━━━ EXTRACTED DATA

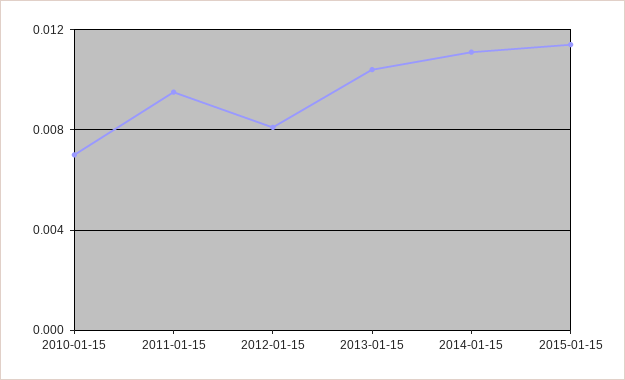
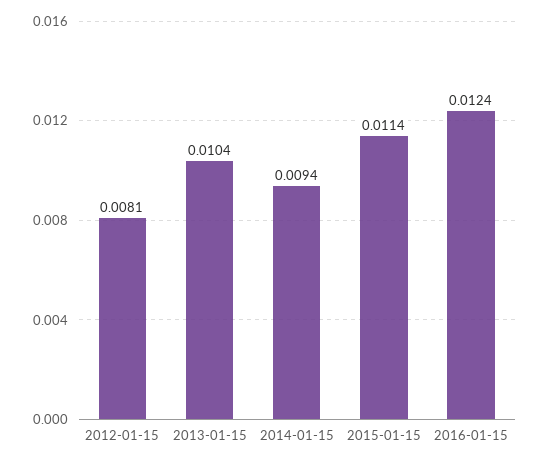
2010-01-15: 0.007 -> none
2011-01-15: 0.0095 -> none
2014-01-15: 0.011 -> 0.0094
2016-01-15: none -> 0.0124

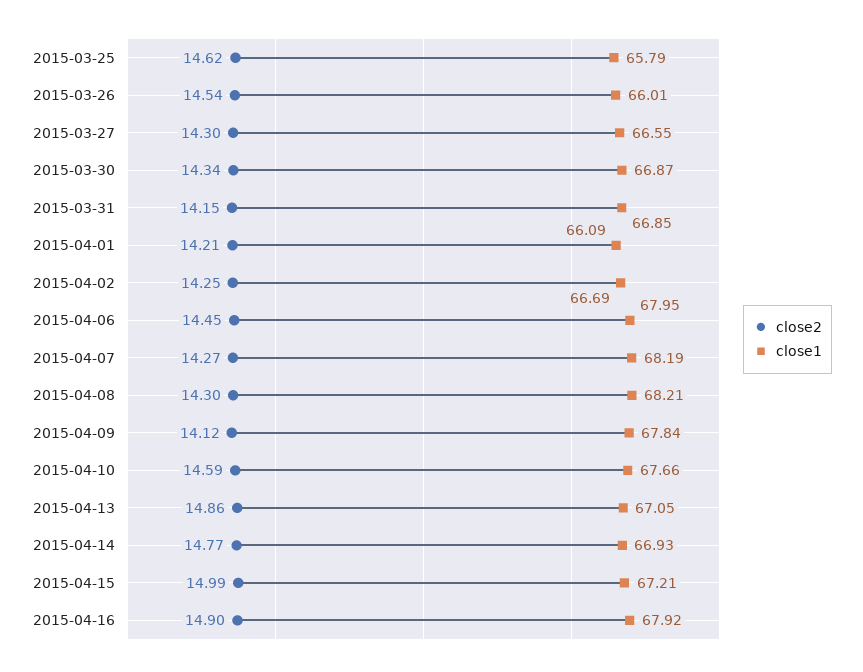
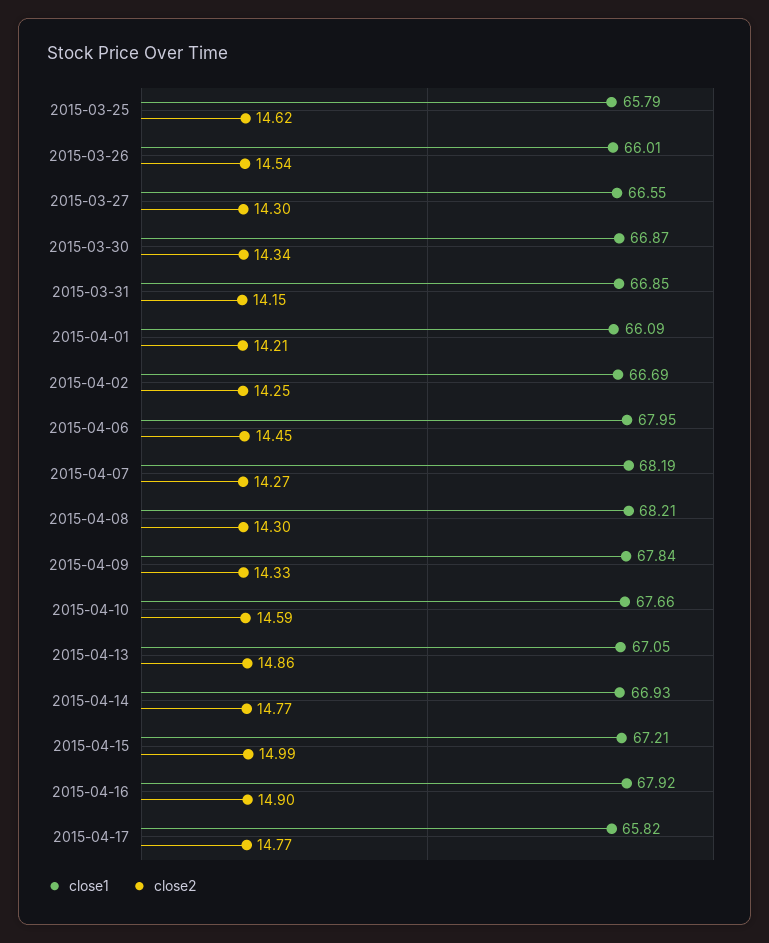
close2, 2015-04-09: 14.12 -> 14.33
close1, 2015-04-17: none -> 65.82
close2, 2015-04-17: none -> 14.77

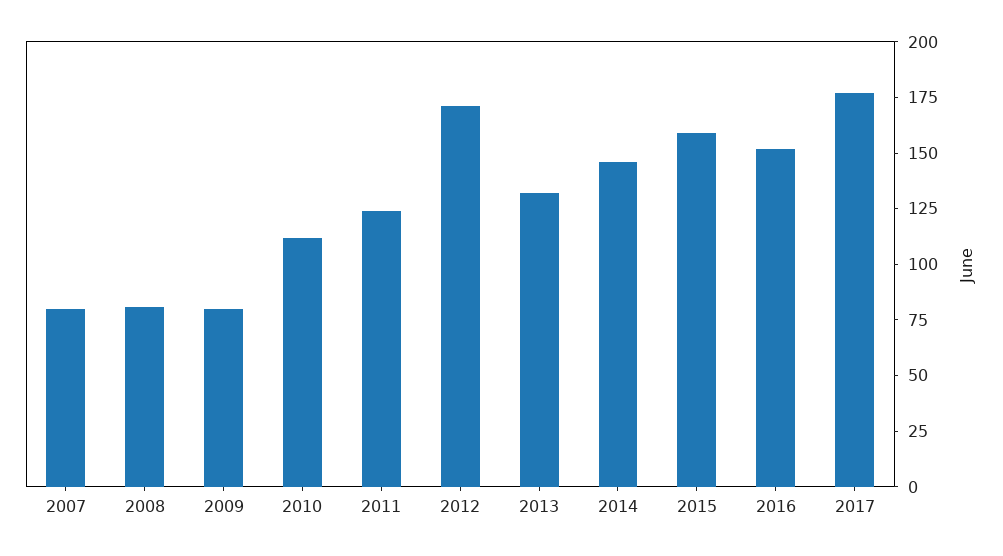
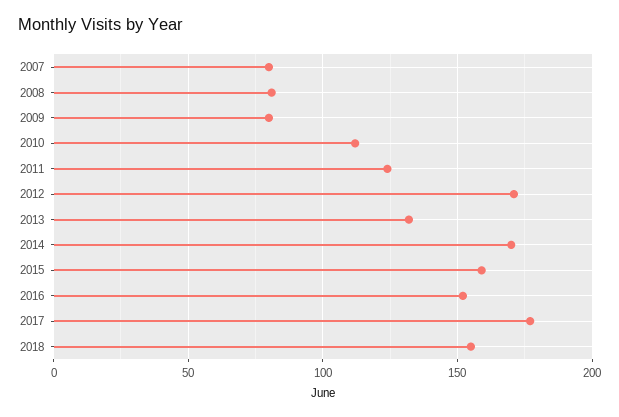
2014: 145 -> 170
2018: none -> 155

━━━━━━
━━━ EXTRACTED DATA

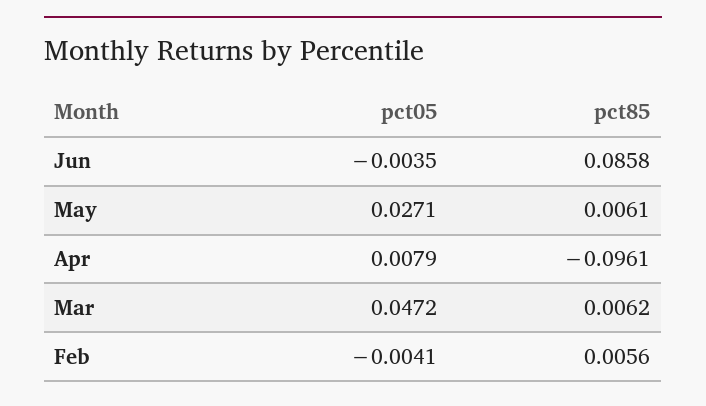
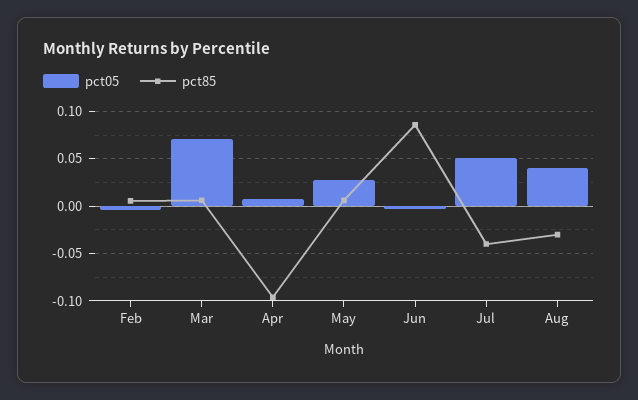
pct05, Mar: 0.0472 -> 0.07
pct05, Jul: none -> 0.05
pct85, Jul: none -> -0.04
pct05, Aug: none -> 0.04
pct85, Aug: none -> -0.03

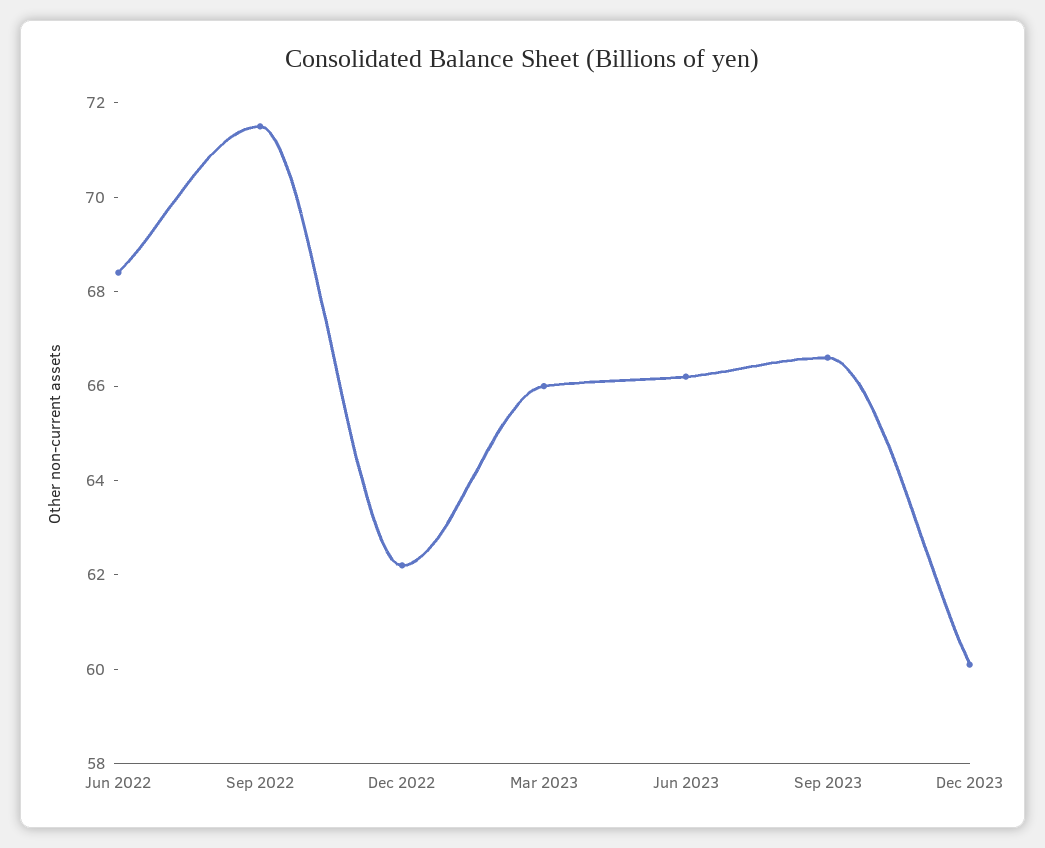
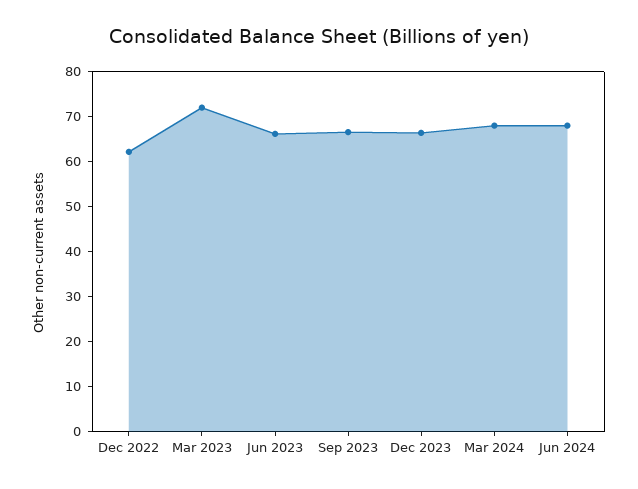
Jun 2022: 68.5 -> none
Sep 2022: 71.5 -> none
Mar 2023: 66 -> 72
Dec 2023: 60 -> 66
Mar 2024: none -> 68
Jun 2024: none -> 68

━━━━━━
━━━ EXTRACTED DATA

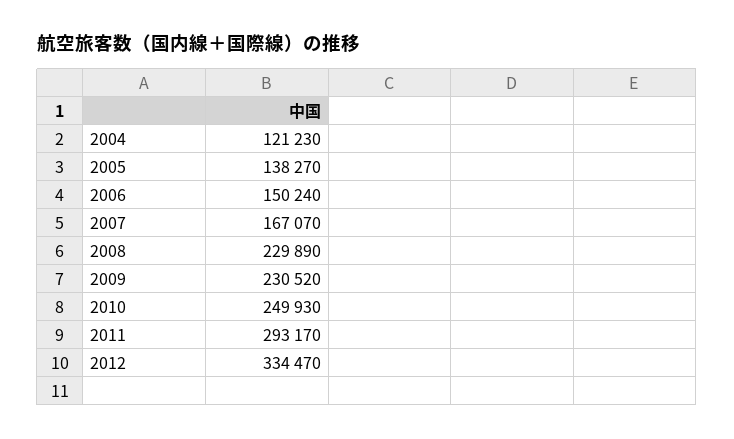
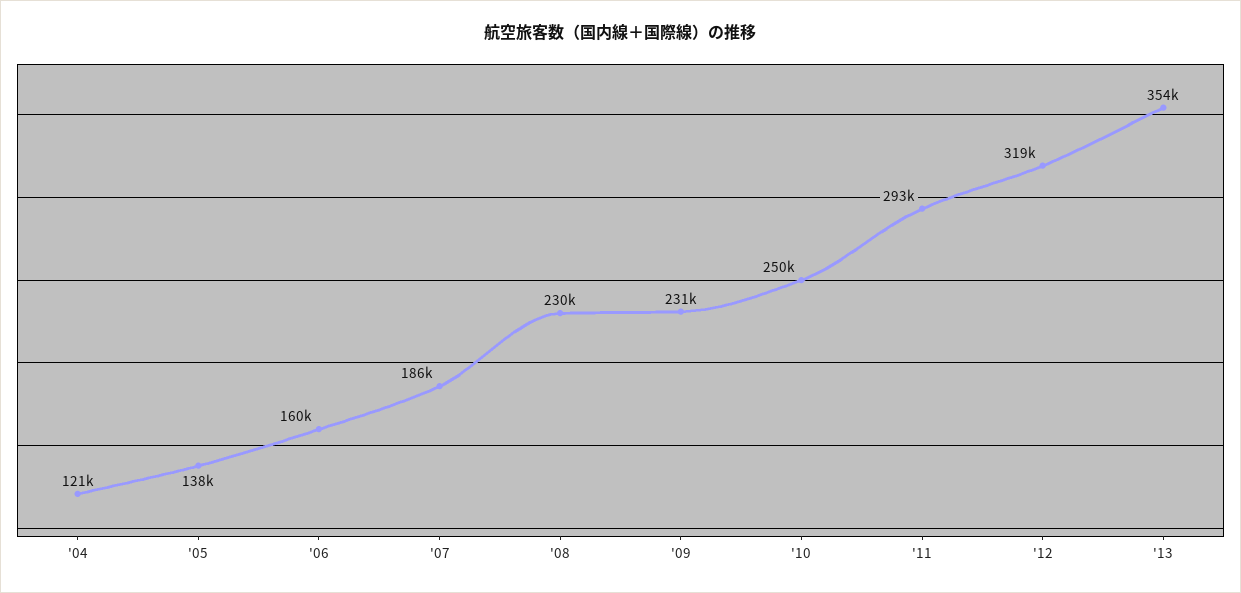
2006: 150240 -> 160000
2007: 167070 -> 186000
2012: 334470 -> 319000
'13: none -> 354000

━━━━━━

_EXERCISE REQUIREMENTS_:
Only one stretch of the listing is wanted: the lines starting at the one with "close2, 2015-04-17: none -> 14.77" and ending at the one with "2018: none -> 155", copied exactly and free of pictures.

_RESULT OF THE EXERCISE_:
close2, 2015-04-17: none -> 14.77

2014: 145 -> 170
2018: none -> 155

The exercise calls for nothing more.